Les conquêtes de la grève nationale d’août 1980 ont ouvert une nouvelle phase de la lutte des travailleurs polonais décidés à prendre leurs affaires en main. Aujourd’hui la contre-révolution est une réalité en Pologne. Le pouvoir bureaucratique, plongé depuis des mois dans une crise sans précédent, use de ses dernières armes. Devant l’inertie de l’administration civile de l’État, qui avait perdu toute capacité à diriger le pays, et devant la décomposition des bases du POUP, le pouvoir a considéré que sa dernière planche de salut résidait dans son appareil militaire. L’État de guerre instauré par le général Jaruzelski contre la classe ouvrière et contre la société toute entière tente d’écraser la révolution ouvrière par des méthodes qui relèvent d’un véritable terrorisme d’État.

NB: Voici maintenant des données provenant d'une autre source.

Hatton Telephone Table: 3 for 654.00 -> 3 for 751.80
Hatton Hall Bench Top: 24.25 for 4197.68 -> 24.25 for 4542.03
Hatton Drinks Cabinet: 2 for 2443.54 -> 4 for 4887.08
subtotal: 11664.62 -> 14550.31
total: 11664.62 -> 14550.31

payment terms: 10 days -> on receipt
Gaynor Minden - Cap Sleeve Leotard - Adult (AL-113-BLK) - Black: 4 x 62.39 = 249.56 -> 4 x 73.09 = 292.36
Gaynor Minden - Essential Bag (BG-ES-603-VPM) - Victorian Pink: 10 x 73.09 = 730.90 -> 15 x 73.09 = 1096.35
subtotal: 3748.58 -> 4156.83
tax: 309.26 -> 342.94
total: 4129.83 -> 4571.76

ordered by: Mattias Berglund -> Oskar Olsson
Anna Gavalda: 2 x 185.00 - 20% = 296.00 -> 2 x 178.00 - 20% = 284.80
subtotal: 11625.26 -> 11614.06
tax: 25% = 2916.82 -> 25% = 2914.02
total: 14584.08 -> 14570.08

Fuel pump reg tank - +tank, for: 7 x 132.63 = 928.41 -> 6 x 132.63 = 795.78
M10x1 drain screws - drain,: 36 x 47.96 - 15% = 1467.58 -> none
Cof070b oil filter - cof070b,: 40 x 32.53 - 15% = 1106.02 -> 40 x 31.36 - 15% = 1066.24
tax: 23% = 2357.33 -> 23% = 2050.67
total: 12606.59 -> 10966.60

Ces derniers mois, l’incapacité de l’appareil d’État et du parti au pouvoir à satisfaire les besoins matériels les plus élémentaires est devenue évidente aux yeux de tous. Néanmoins, les travailleurs mettaient leurs espoirs dans la réforme économique fondée sur l’autogestion ouvrière qui devait entrer en vigueur à partir de janvier 1982, les libérant d’un strict contrôle de la bureaucratie centrale et leur permettant de prendre le pouvoir dans les entreprises. Le développement d’un contrôle social sur la politique économique et la perspective des premières élections libres aux parlements locaux ; le printemps prochain, renforçaient ces espérances.

Au mois de novembre, l’abandon inattendu de la part du gouvernement de son propre projet de réforme économique et la décision de concentrer encore plus le pouvoir économique entre les mains de l’appareil bureaucratique provoque une grande tension sociale. Dans de nombreuses entreprises et certaines régions, les travailleurs de Solidarité commencèrent dès lors à se préparer à la grève active afin d’exercer un contrôle sur les moyens de production et de distribution, d’instaurer une véritable autogestion ouvrière et d’imposer une réforme économique par le bas, au travers d’un vaste mouvement de masse.

Simultanément, pour assurer l’autodéfense en vue de la prise en main des entreprises et de leur gestion par les travailleurs, Solidarité commença à préparer la mise en place de gardes ouvrières. La question de savoir qui devait détenir le pouvoir - une minorité privilégiée ou les masses laborieuses elles-mêmes - commença à être discutée au sein de Solidarité. Une situation directement révolutionnaire surgit dès lors en Pologne. C’est alors que la hiérarchie de l’armée polonaise décida de mener à terme les préparatifs du coup d’État pour imposer sa dictature. Préparatifs qui avaient commencé depuis un an mais auxquels, dirigeants de Solidarité, nous avions prêté une attention insuffisante.

Aujourd’hui le recours aux baïonnettes surprime non seulement la possibilité d’un socialisme ouvrier et autogestionnaire auquel aspirent les syndicats libres et les masses laborieuses polonaises, mais également les droits élémentaires de l’homme, du citoyen et du travailleur.

La révolution polonaise, qui constitue l’une des expériences les plus avancées eet les pus audacieuses au monde du point de vue de l’émancipation des travailleurs, court le péril de se voir écrasée. La classe ouvrière et le peuple polonais sont décidés à résister, mais ils ont besoin d’un appui unitaire et déterminé de la part des travailleurs du monde entier, et en premier lieu des puissantes organisations syndicales d’Europe occidentale. La défaite de Solidarité représenterait leur propre défaite. Ce qui se passe aujourd’hui en Pologne est l’affaire de tous les travailleurs.

Z. Kowalewski, membre du présidium de Solidarité de la région de Lodz, en exil en france.